La canzone che intitola l'album ne è anche il vertice qualitativo (a meno che si abbia in odio lo stile barocco e pomposo): procede stentorea e drammatica, un po' alla Queen, con Robin Zander che gigioneggia al massimo della sua espressività, come e più di un Freddie Mercury, cambiando più volte il modo di cantare, esibendo soprattutto un fantastico falsetto basso nel ritornello.

"Stiff Competition" parte alla Led Zeppelin, aggredita dal camaleontico Zander col suo timbro più aspro e potente, poi si diversifica in passaggi più ariosi, precipita nell'hard rock alla Who, con tanto di urlacci spacca tonsille alla Daltrey... insomma un (derivativo) guazzabuglio pieno di energia.

La chiusura è splendida: "How Are You" è un due quarti manovrato dal pianoforte ribattuto, che nelle strofe prende alla gola, si risolve per un attimo nel ritornello ma poi torna subito a pompare sana tensione e pregevole musicalità. Grandiosi i contrappunti di chitarra di Nielsen, vere zampate di felino. Le solite schitarrate a'la Townshend concludono brano ed album..., anzi no, nel dischetto in mio possesso vi è ancora un breve inserto dal vivo, un minuto o poco più estratti da un pezzo che si chiama "Oh Claire", neanche accreditato sul libretto.

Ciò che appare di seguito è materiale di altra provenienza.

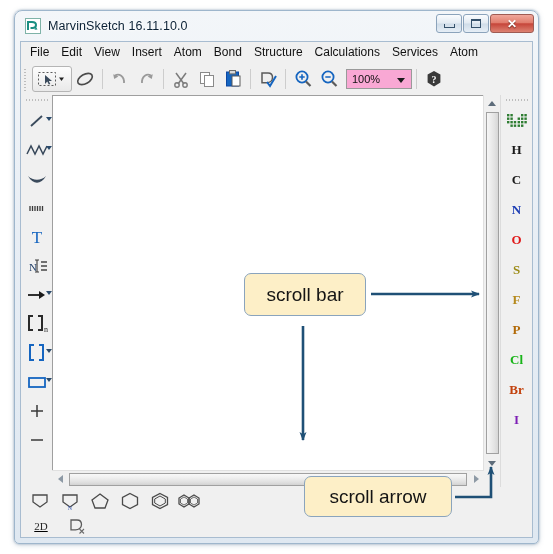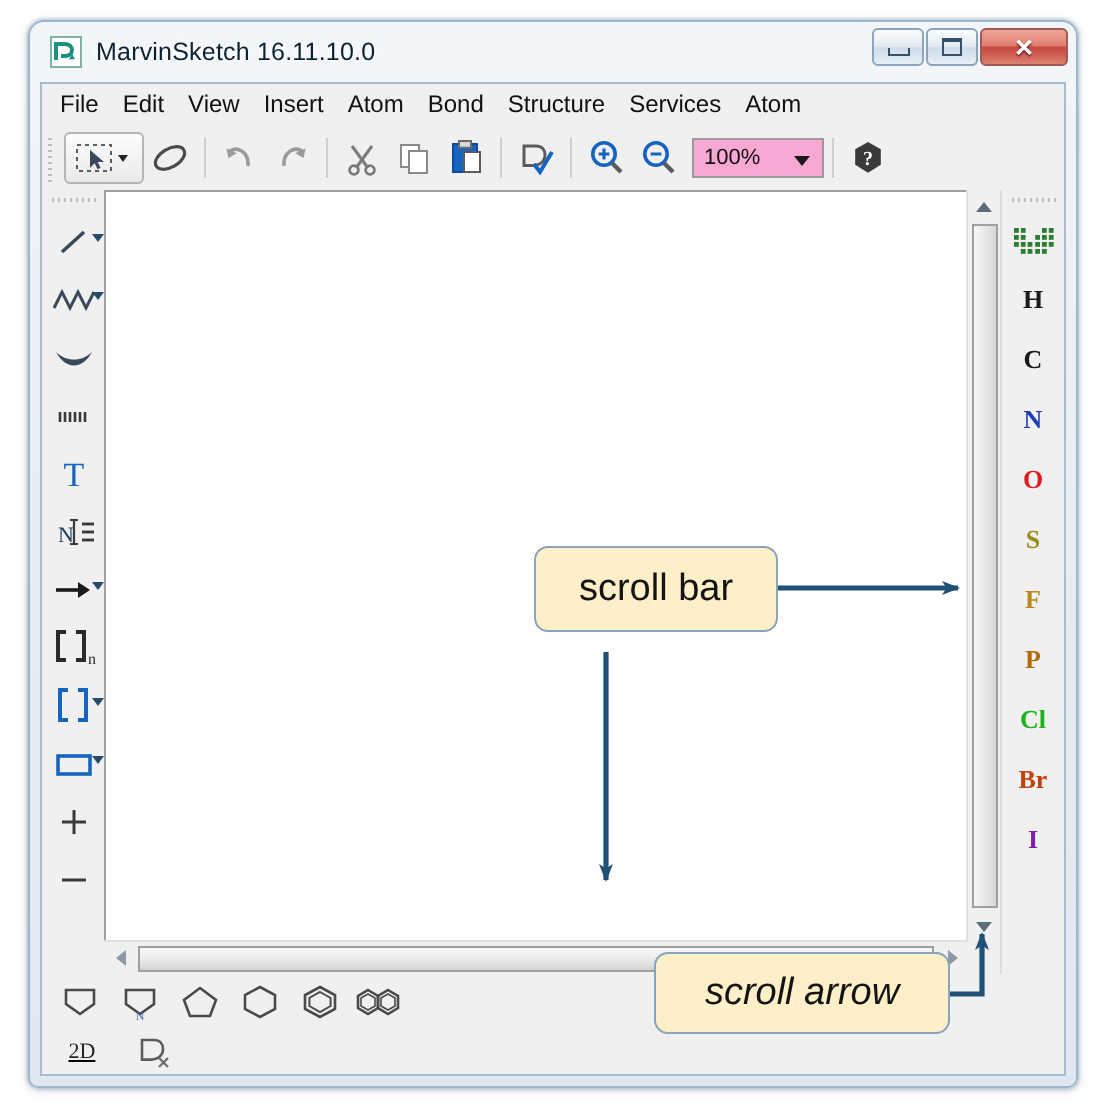--- a/index.html
+++ b/index.html
@@ -346,6 +346,7 @@
       <div class="menu-item">Atom</div>
       <div class="menu-item">Bond</div>
       <div class="menu-item">Structure</div>
+      <div class="menu-item">Calculations</div>
       <div class="menu-item">Services</div>
       <div class="menu-item">Atom</div>
     </div>

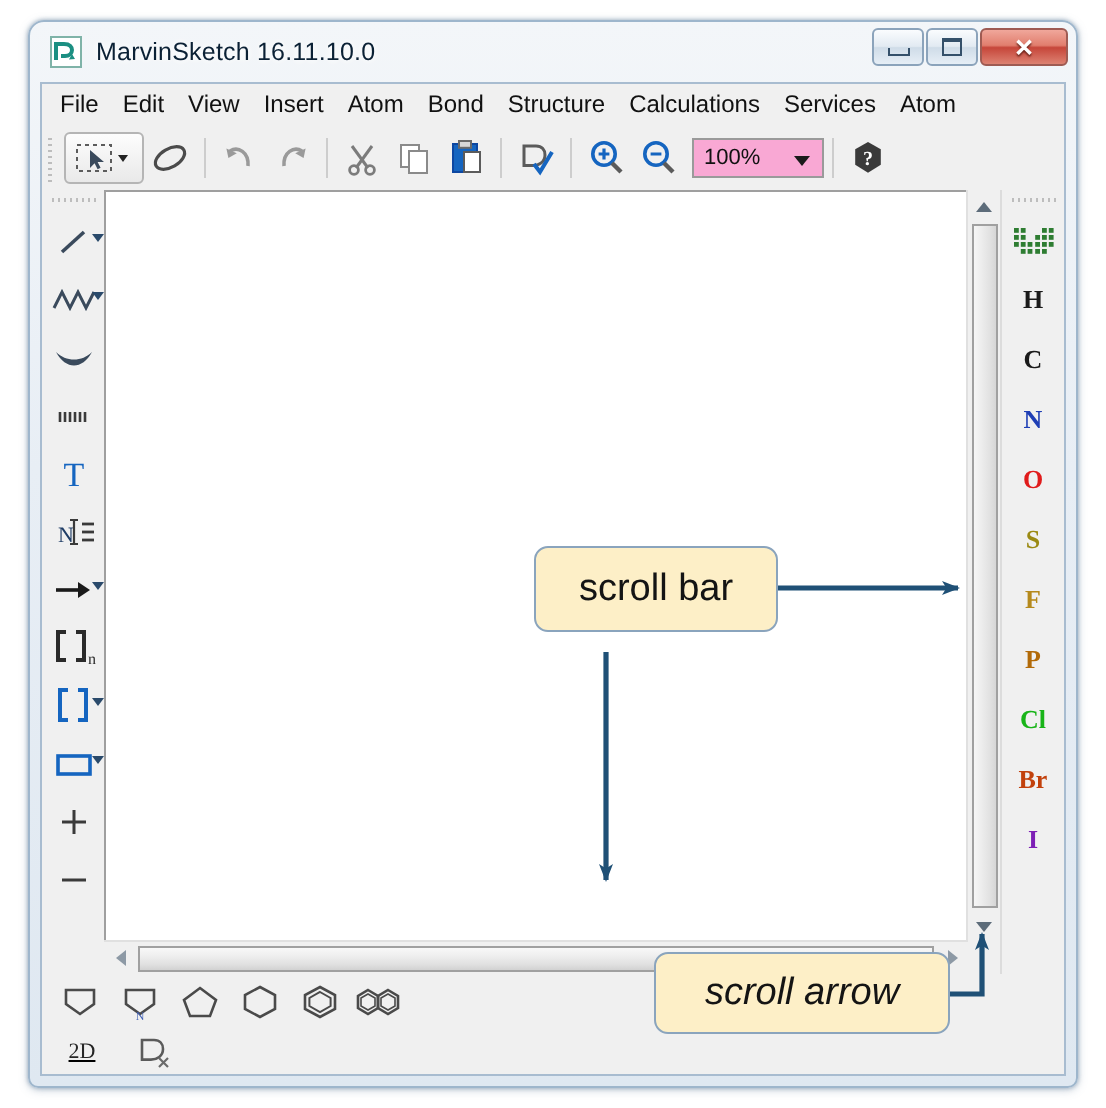--- a/index.html
+++ b/index.html
@@ -304,7 +304,6 @@
     display: flex; align-items: center; justify-content: center;
     box-sizing: border-box;
     white-space: nowrap;
-    margin-left: 23px;
   }
   #callout-scrollbar { left: 244px; top: 273px; width: 122px; height: 43px; }
   #callout-scrollarrow { left: 304px; top: 476px; width: 148px; height: 41px; font-style: italic; }

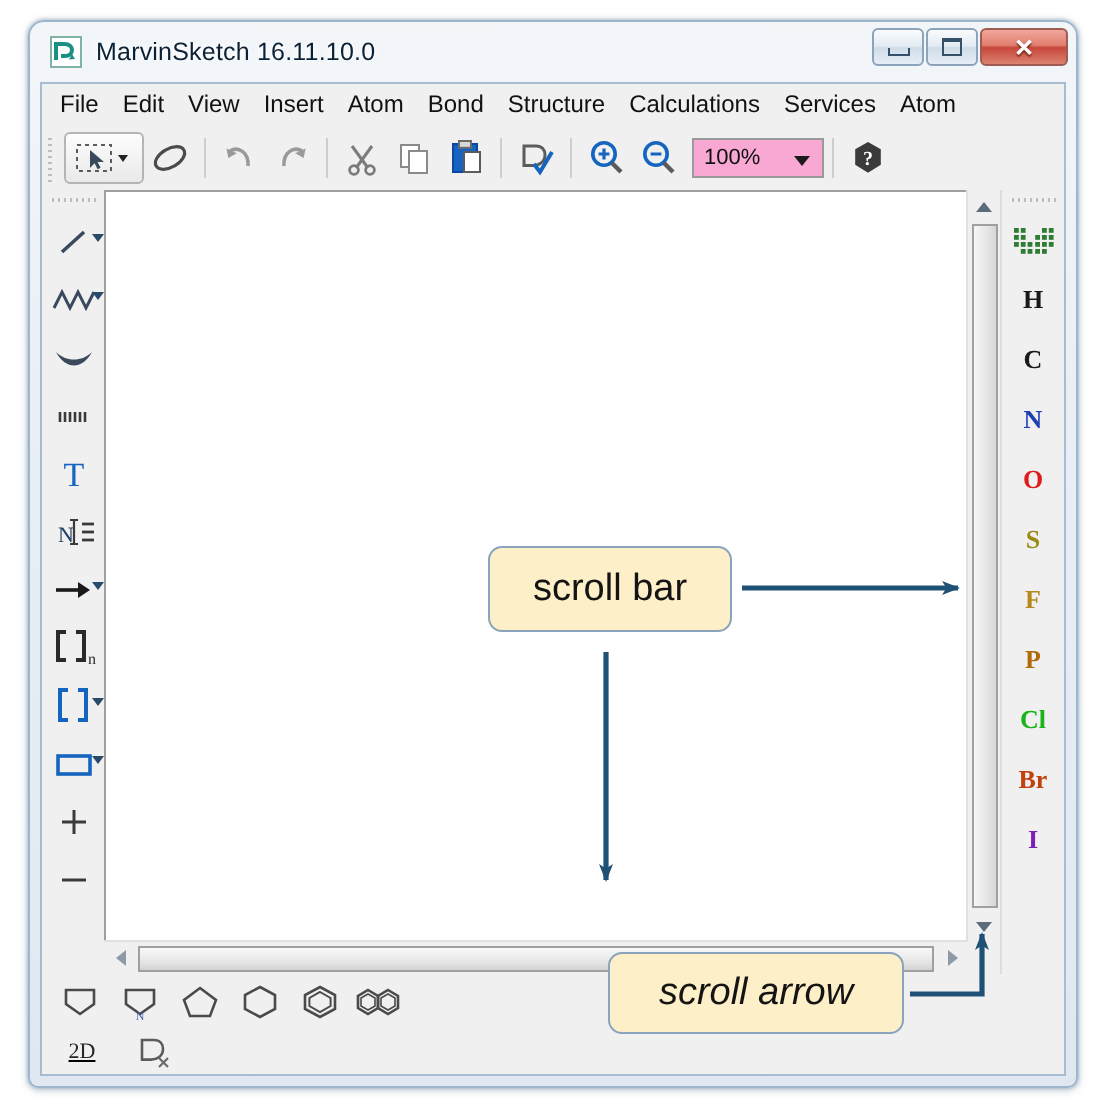--- a/index.html
+++ b/index.html
@@ -306,7 +306,7 @@
     white-space: nowrap;
   }
   #callout-scrollbar { left: 244px; top: 273px; width: 122px; height: 43px; }
-  #callout-scrollarrow { left: 304px; top: 476px; width: 148px; height: 41px; font-style: italic; }
+  #callout-scrollarrow { left: 304px; top: 476px; width: 148px; height: 41px; }
 </style>
 </head>
 <body>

E' un breve attimo, ma basta per intuire quanto siano più efficaci il suono e la carica dei Cheap Trick nei loro concerti: niente tastiere fra le balle (lo spazio lasciato all'ospite Winding in questo disco è eccessivo) e un suono espanso, gigantesco, appagante, col vocione del cantante ad ergersi senza problemi e rimbombare fra le pareti della sala. Non per niente i dischi più famosi e venduti di questa formazione sono proprio quelli dal vivo... Grande band da palco, intelligente e trascinante con le sue musichette iper amplificate, buone per i teenagers di una volta, e ancor buone perché gli appassionati di rock ne assaporino, oggi come una volta, gli evidenti pregi.